Una cosa es dar tu voto para que se pueda formar gobierno y otra cosa muy distinta es gobernar el barco. Lo primero es muy fácil y no compromete. Lo segundo es mucho más difícil y sí compromete. Así es que no se entiende demasiado a cuento de qué el PSC y otros socialistas se emperran tanto en su no a la investidura. Como si estuviera en los estatutos del partido la negativa permanente a facilitar un gobierno con otros partidos. Seguir argumentando que su no es por ser un gobierno de derechas o de la corrupción es no tener razones de peso para hacerlo. Porque ese discurso es trasnochado y carente de lógica. Siguen sobrando muchos personalismos y un proyecto verdadero de partido. Ese es el problema. Y ese es el cometido principal que la gestora del PSOE y Susana Díaz quieren acometer en la próxima legislatura. Desde la oposición.

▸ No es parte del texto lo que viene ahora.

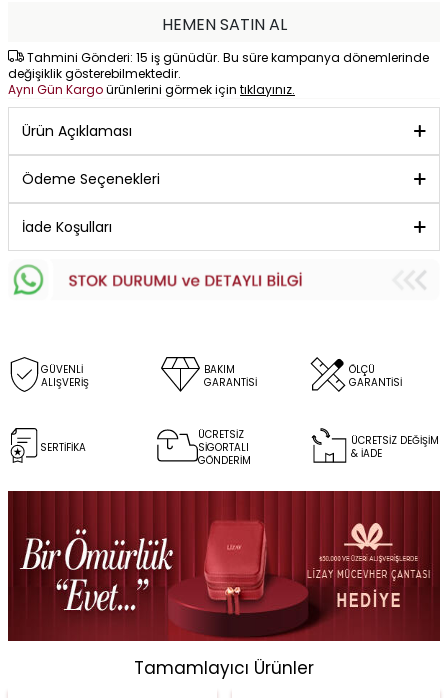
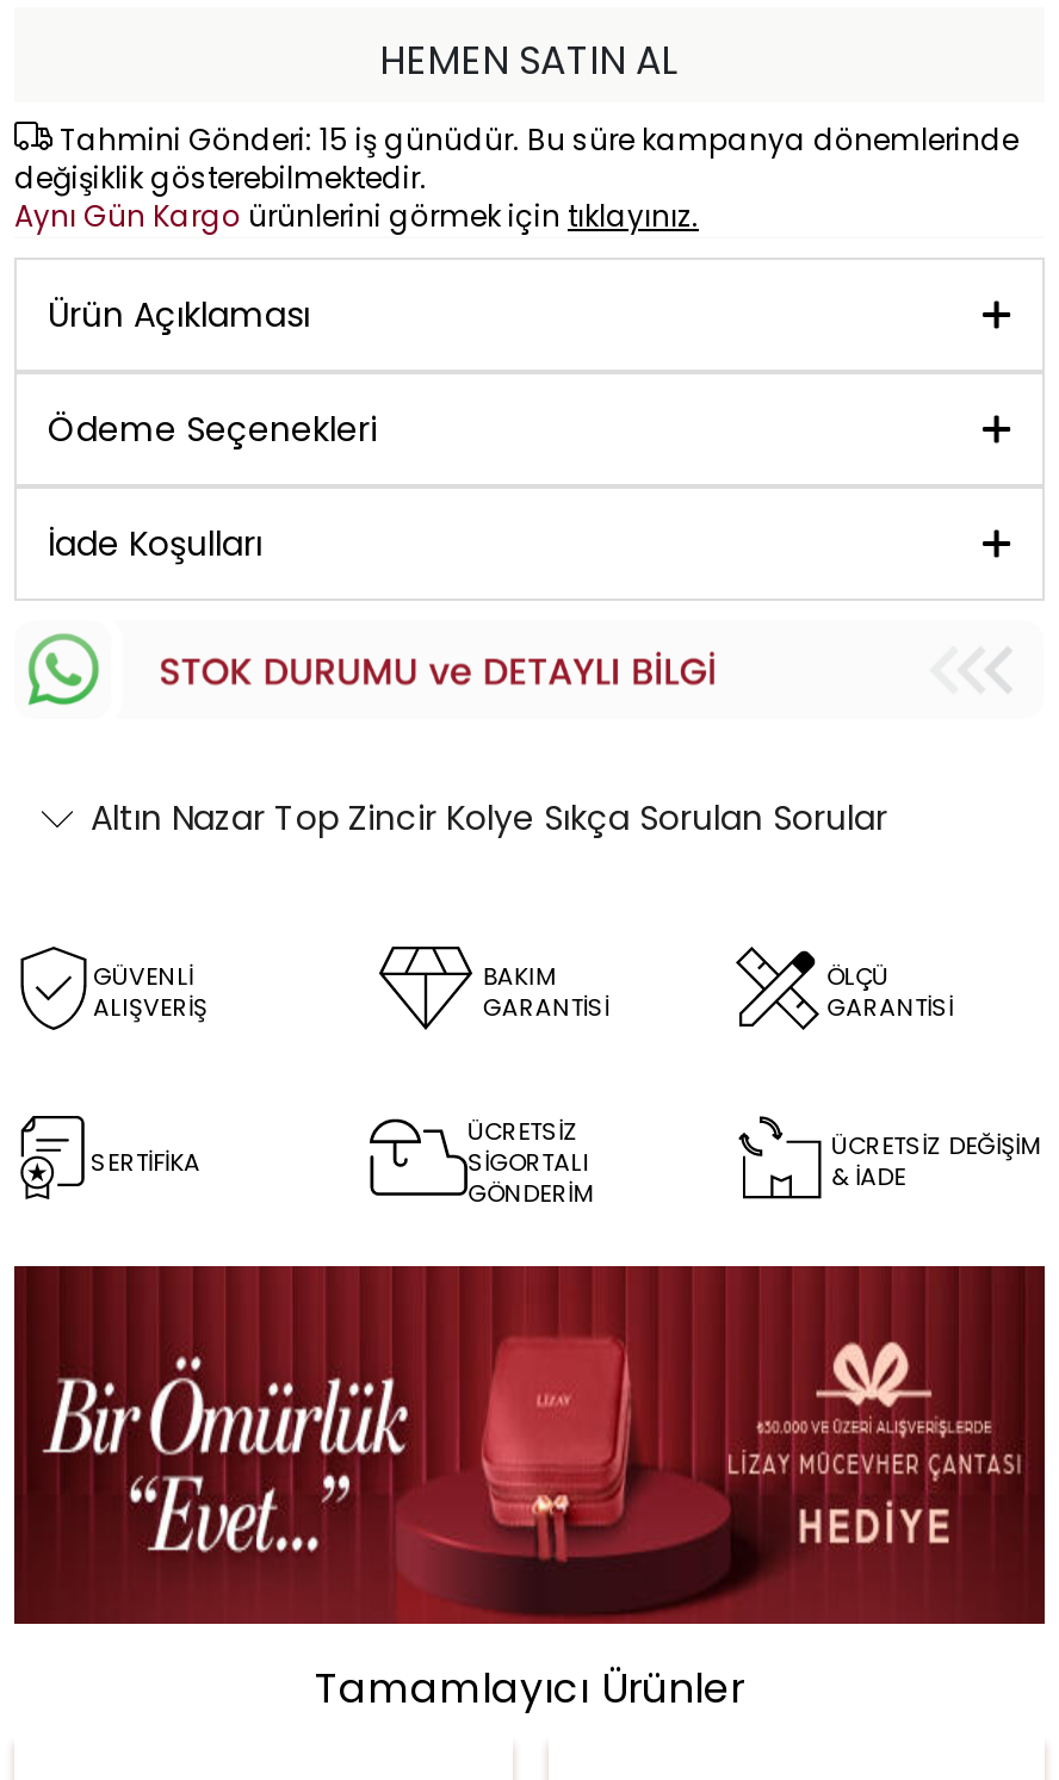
none -> [91,793,887,841] Altın Nazar Top Zincir Kolye Sıkça Sorulan Sorular

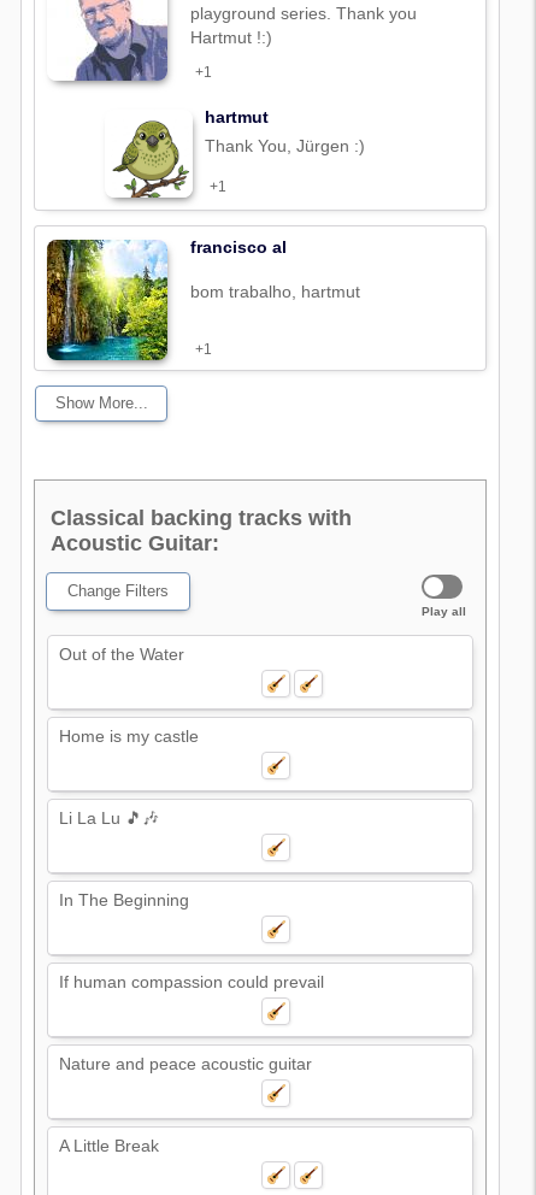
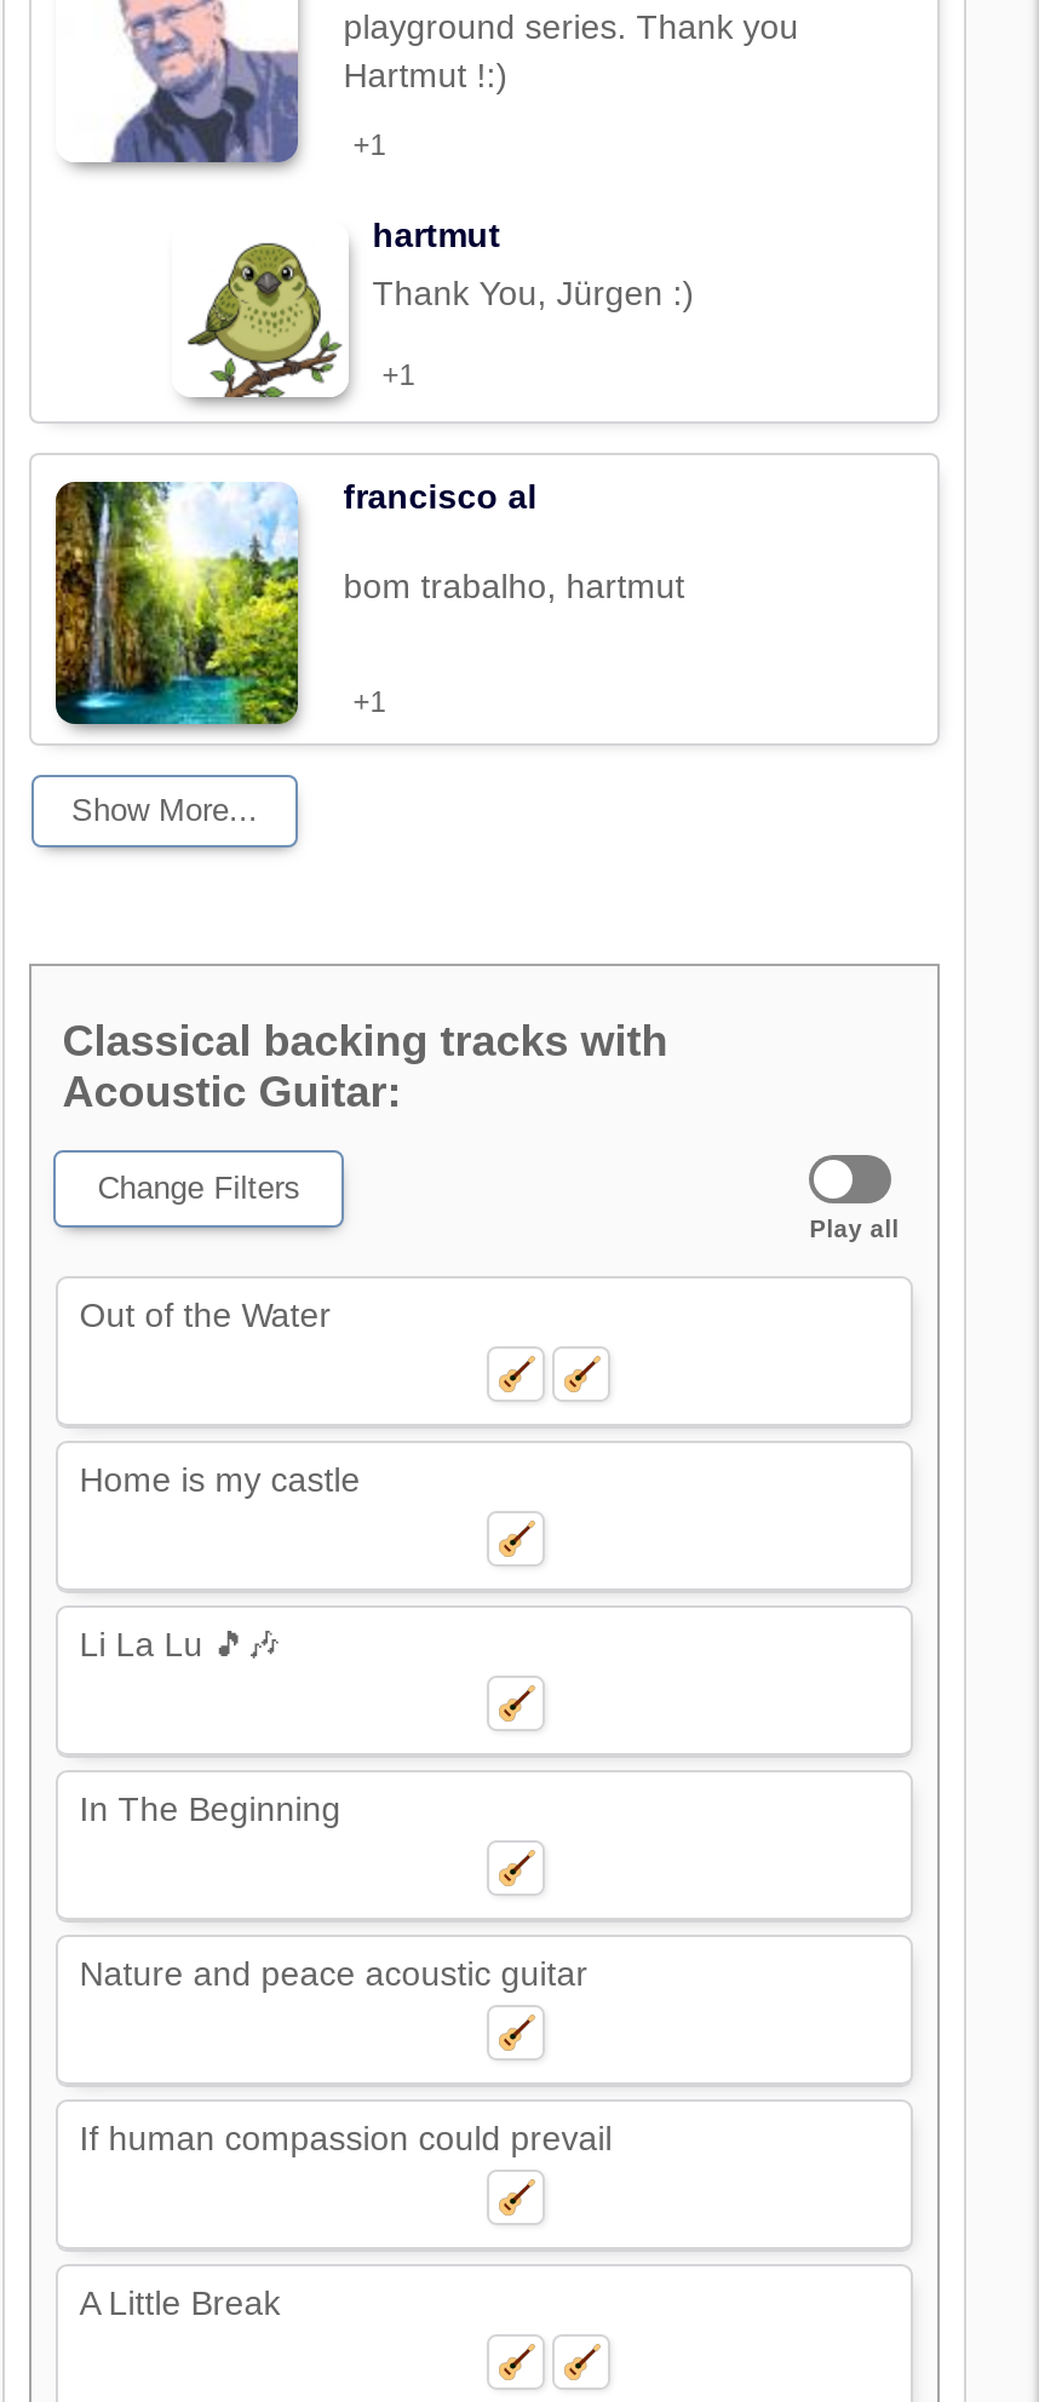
moved [59,972,324,991] -> [79,2119,612,2157]: If human compassion could prevail
moved [59,1054,312,1073] -> [79,1954,588,1993]: Nature and peace acoustic guitar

Y este es el gran dilema y el gran reto, no solo de los partidos sino de toda España en la próxima legislatura. ¿Cómo renovarse y ser coherente políticamente cuando hay que tomar medidas duras si queremos remontar el país? No va a ser un camino de rosas, o al menos no debería. Por una sencilla razón. No hay dinero para satisfacer todas las demandas sociales y de las comunidades autónomas como si de un país rico se tratara. Cuando el dinero fluye a espuertas, como en los años previos a la crisis, se gasta sin preocupación y responsabilidad, se hacen concesiones a la galería e incluso cualquiera se permite teorías políticas de lo más curiosas mientras saborea un buen cubata desde la terraza de su apartamento. Pero eso ya no es posible. Al menos no para una gran mayoría de españoles. El comunismo revolucionario romántico de Podemos lleva a la pobreza y la lucha de clases. Y eso está archicomprobado históricamente. El socialismo histórico lleva a la pobreza de la mayoría porque al querer igualar a todos por el mismo rasero ha empobrecido las fuentes de riqueza con las que construyeron este mismo proyecto idealista. Y eso está archicomprobado históricamente.

Cuando nos estamos quedando sin fuentes de riqueza –la empresa es la única que genera trabajo y recursos económicos sostenibles en el tiempo- para alimentar nuestro elevado sistema de derechos –sin demasiadas obligaciones-, es la hora de los tecnócratas. Es decir, de aquellos profesionales que no se mueven por motivos ideológicos sino acuciados por arreglar las entrañas económicas y administrativas de un país agotado. Pensando en el bien común. No en un partido concreto. O en un sillón del Parlamento. O del Gobierno.

Teniendo un país deficitario –que gasta más que lo que ingresa-; un país envejecido que no puede pagar las pensiones de sus mayores; un país con una tasa de paro disparada; un país donde todavía no se ha hecho la reforma de la administración – y así es imposible avanzar-; un país que está más pendiente, con todo respeto, de la fiesta de los toros –en un sentido u otro- que de cómo generar empleo; un país en el que sus gobiernos regionales hacen lo que les viene en gana, sin un proyecto común de educación, investigación etc. Siendo esto así, lo que vendrá después de la formación de gobierno, será un trabajo duro que requiere consenso y profesionalidad. Y menos samba.